== Assigned task ==
The answer must consist only of the lines from the line with "column K4 | position: 4 -> none" to the line with "2019-03-17 11:30:00 | C5: 24.900 -> 25.010", both included, exactly as they stand below.

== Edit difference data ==
BEGIN

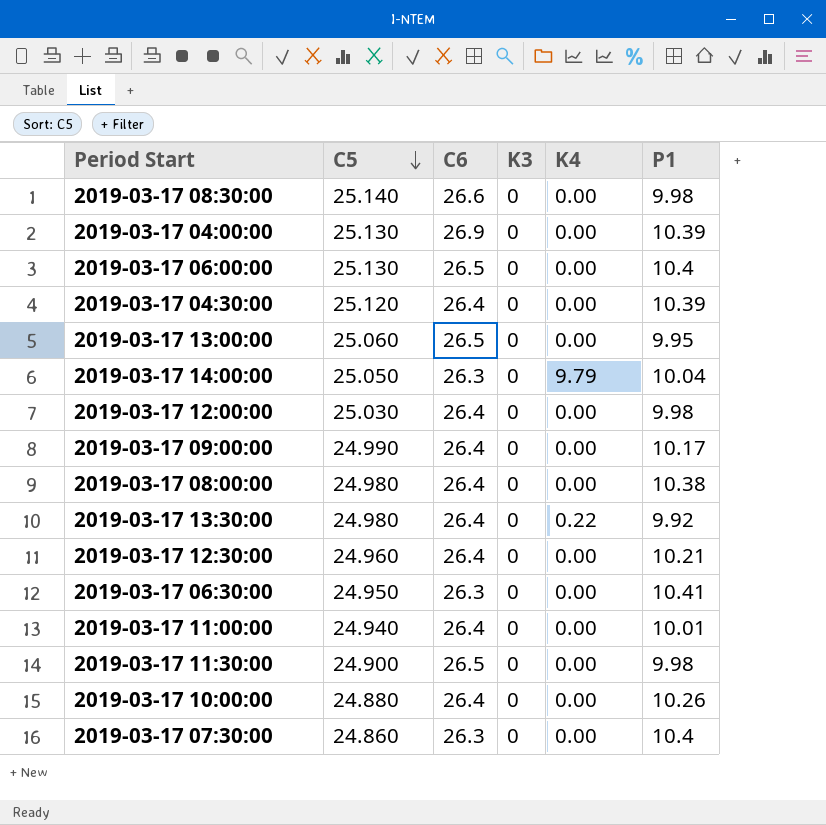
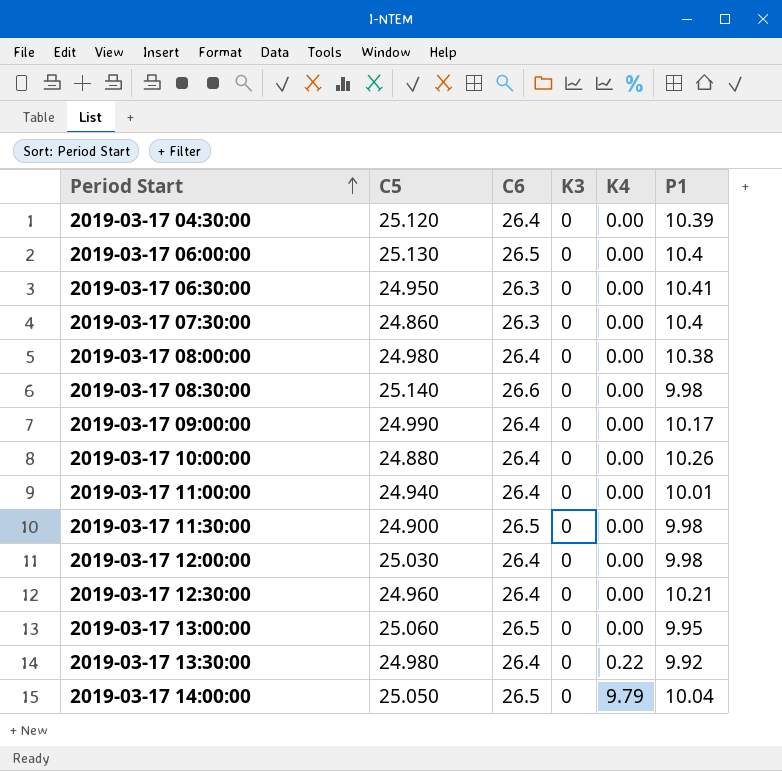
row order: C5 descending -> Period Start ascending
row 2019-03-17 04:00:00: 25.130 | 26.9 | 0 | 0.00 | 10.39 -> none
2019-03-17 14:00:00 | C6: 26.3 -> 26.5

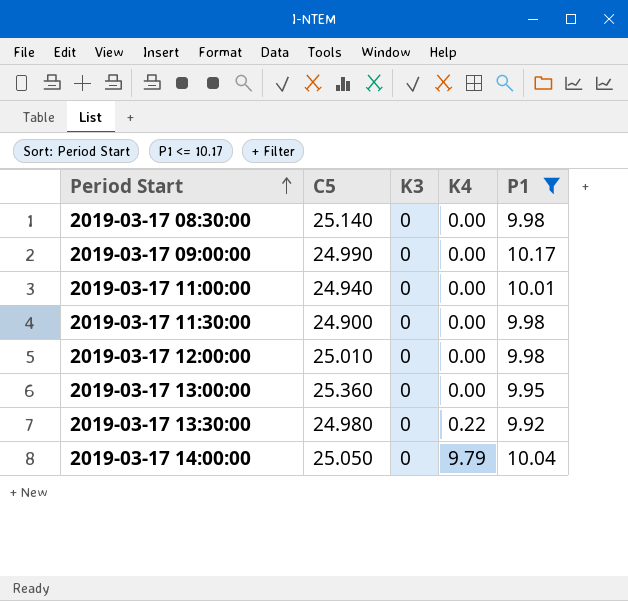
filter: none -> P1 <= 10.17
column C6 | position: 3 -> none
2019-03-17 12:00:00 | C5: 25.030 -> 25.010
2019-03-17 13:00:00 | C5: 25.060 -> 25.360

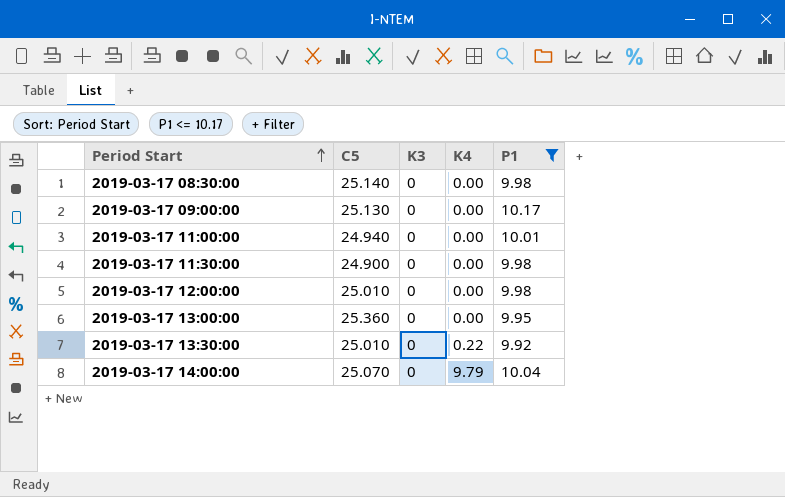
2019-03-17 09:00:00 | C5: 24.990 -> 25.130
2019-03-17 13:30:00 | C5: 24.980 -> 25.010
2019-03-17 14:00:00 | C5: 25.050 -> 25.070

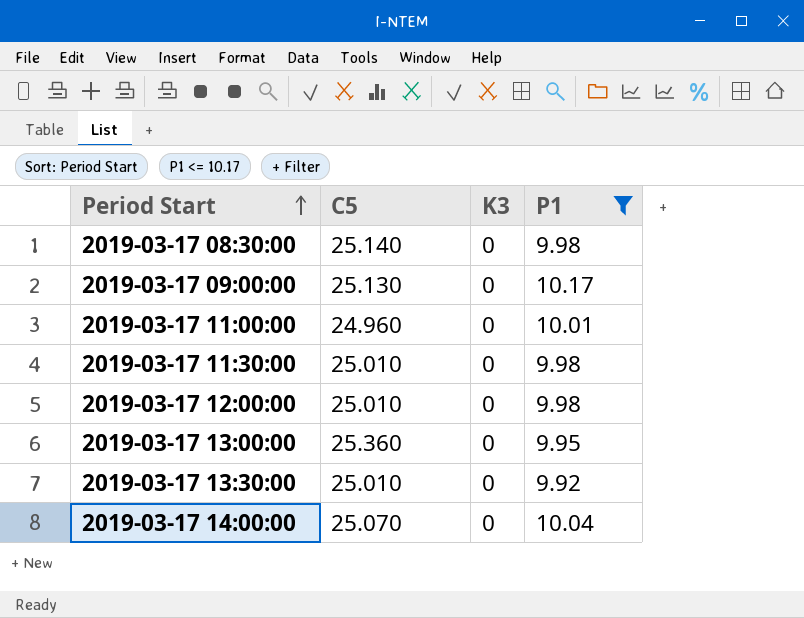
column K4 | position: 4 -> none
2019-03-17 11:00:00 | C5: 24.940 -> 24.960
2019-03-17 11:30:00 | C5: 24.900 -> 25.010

END
BEGIN

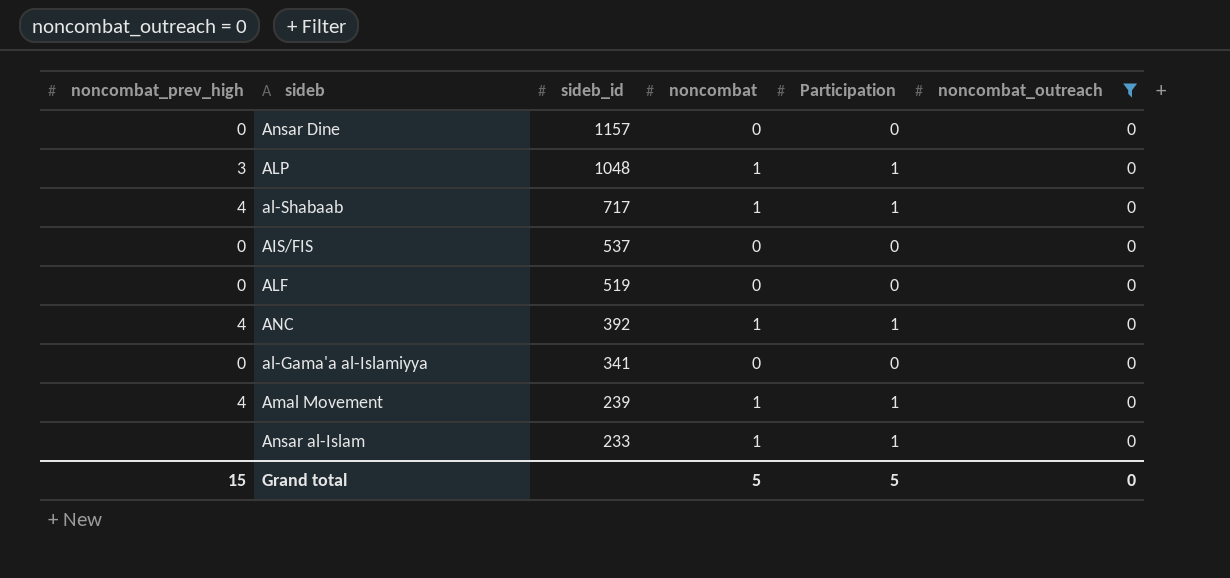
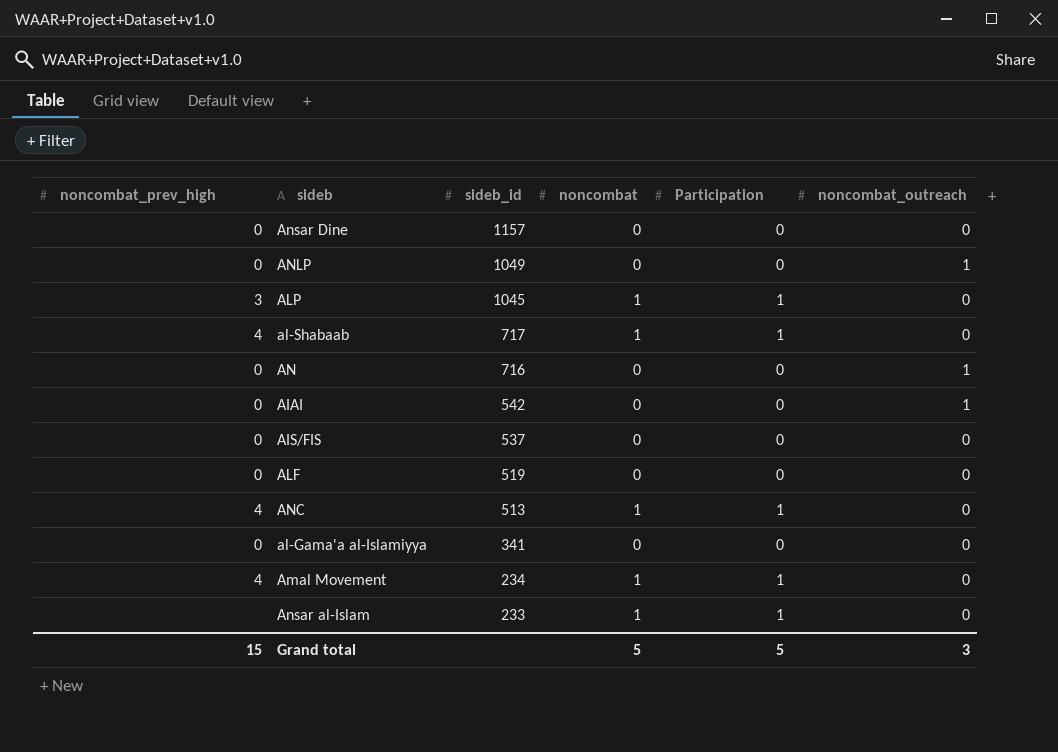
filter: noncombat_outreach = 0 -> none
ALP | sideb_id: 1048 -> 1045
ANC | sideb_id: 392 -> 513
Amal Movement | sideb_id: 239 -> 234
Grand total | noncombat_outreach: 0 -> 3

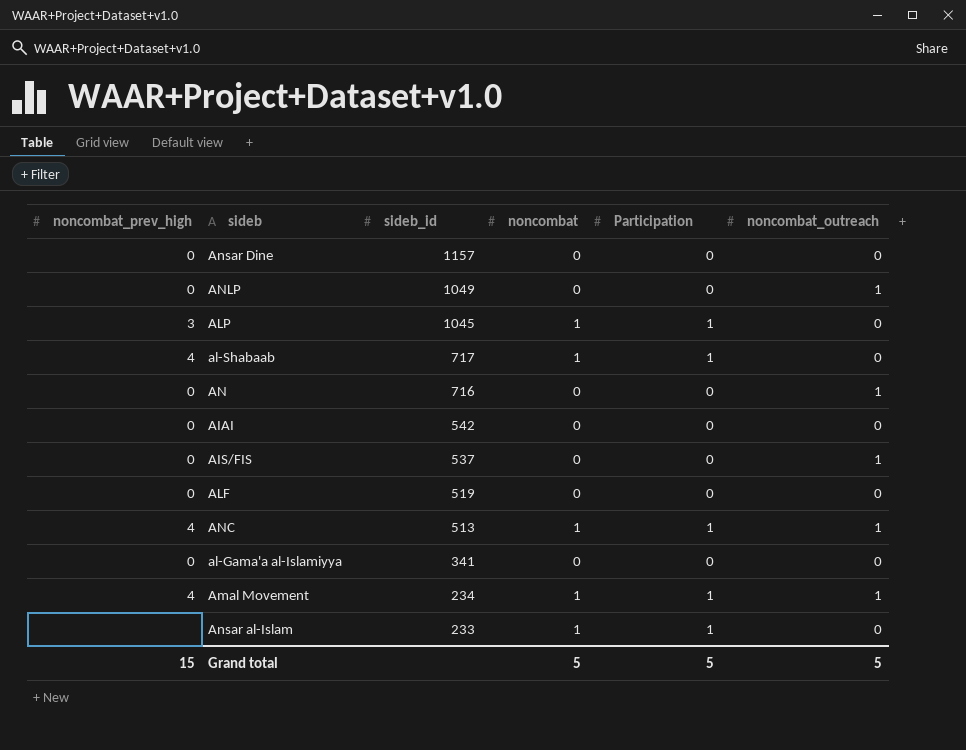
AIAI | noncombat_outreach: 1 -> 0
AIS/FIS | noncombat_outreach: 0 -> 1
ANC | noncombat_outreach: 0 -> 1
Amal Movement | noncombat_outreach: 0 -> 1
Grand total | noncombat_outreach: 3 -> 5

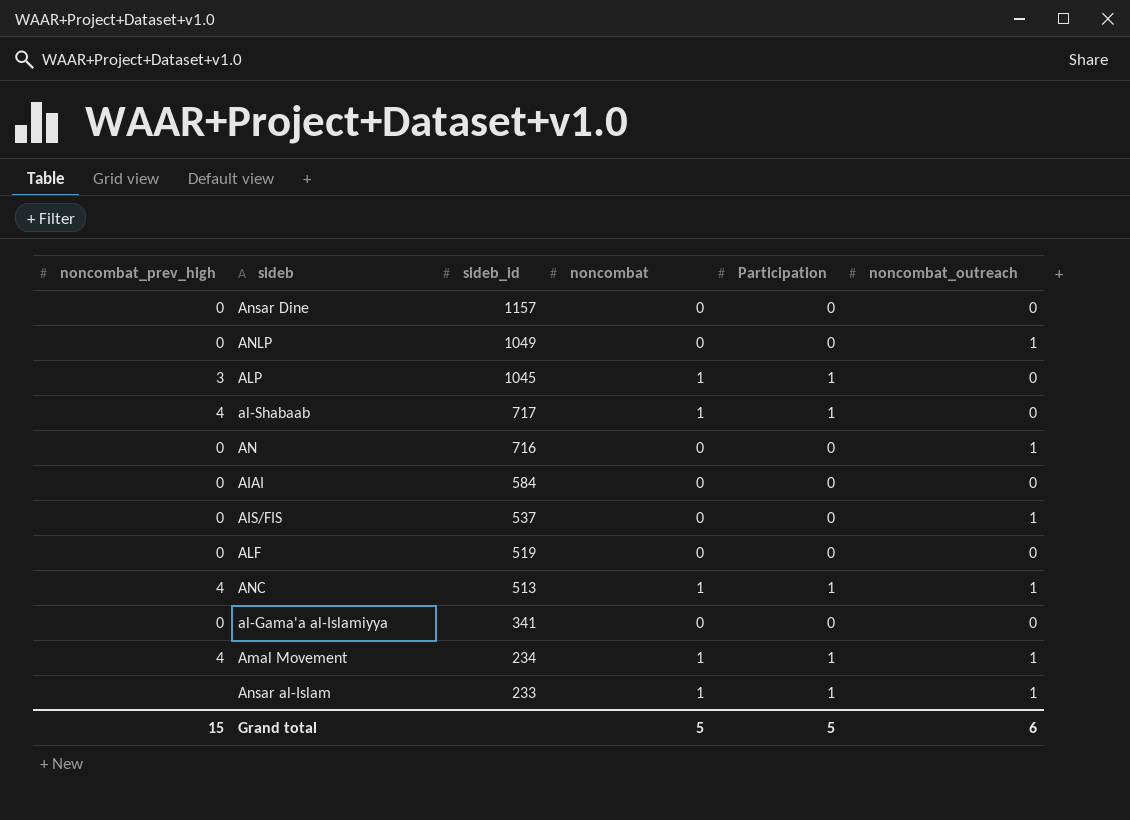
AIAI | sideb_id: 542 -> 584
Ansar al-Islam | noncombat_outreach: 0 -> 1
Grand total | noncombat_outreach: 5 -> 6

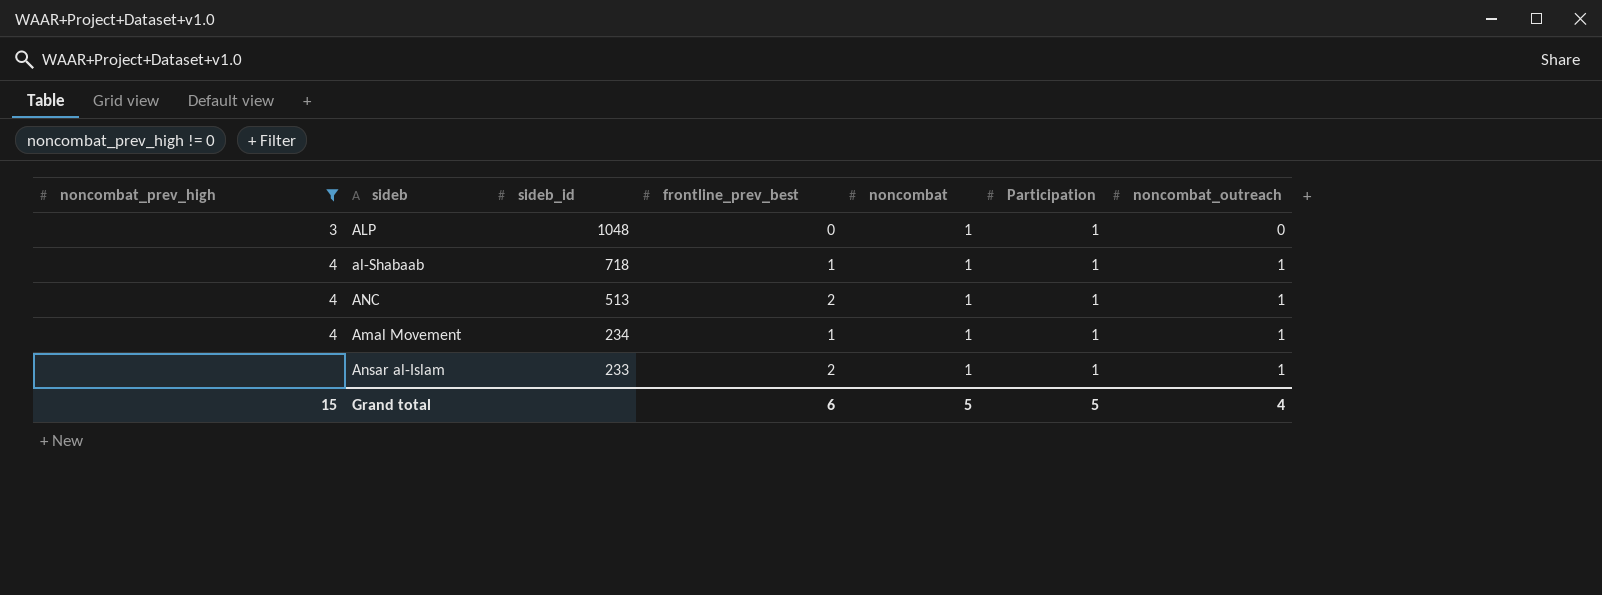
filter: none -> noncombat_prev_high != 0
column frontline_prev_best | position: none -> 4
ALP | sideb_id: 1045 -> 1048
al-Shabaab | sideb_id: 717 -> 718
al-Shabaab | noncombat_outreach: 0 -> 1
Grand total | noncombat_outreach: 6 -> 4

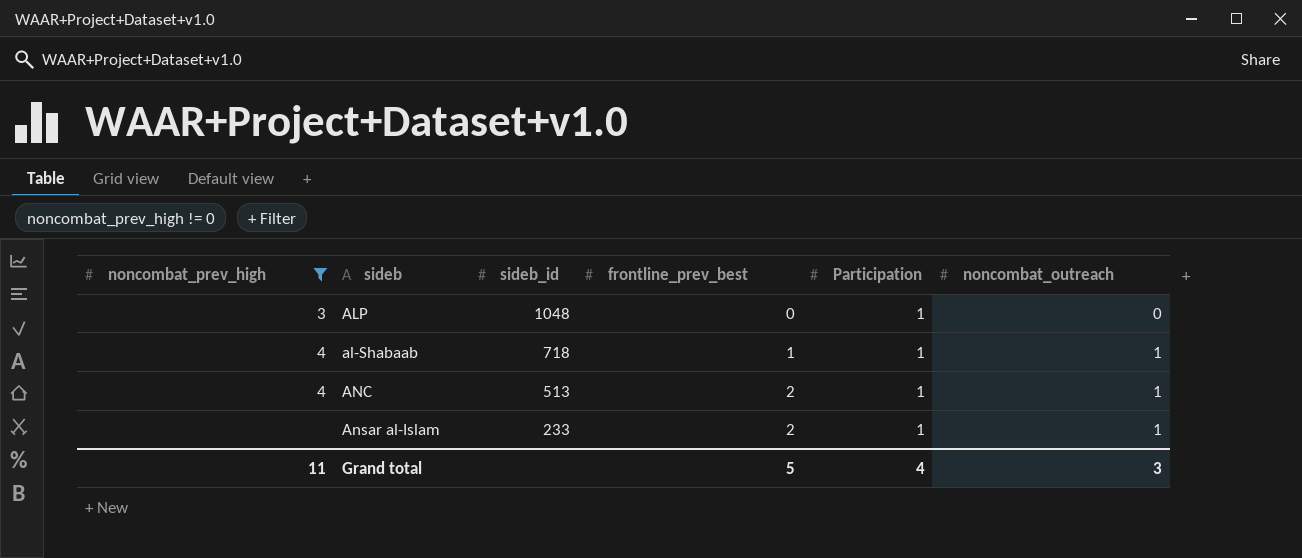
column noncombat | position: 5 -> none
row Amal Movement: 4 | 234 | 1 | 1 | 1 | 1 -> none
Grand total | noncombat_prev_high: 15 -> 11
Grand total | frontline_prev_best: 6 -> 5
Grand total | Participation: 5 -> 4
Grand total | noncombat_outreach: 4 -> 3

END

== Answer for this exercise ==
column K4 | position: 4 -> none
2019-03-17 11:00:00 | C5: 24.940 -> 24.960
2019-03-17 11:30:00 | C5: 24.900 -> 25.010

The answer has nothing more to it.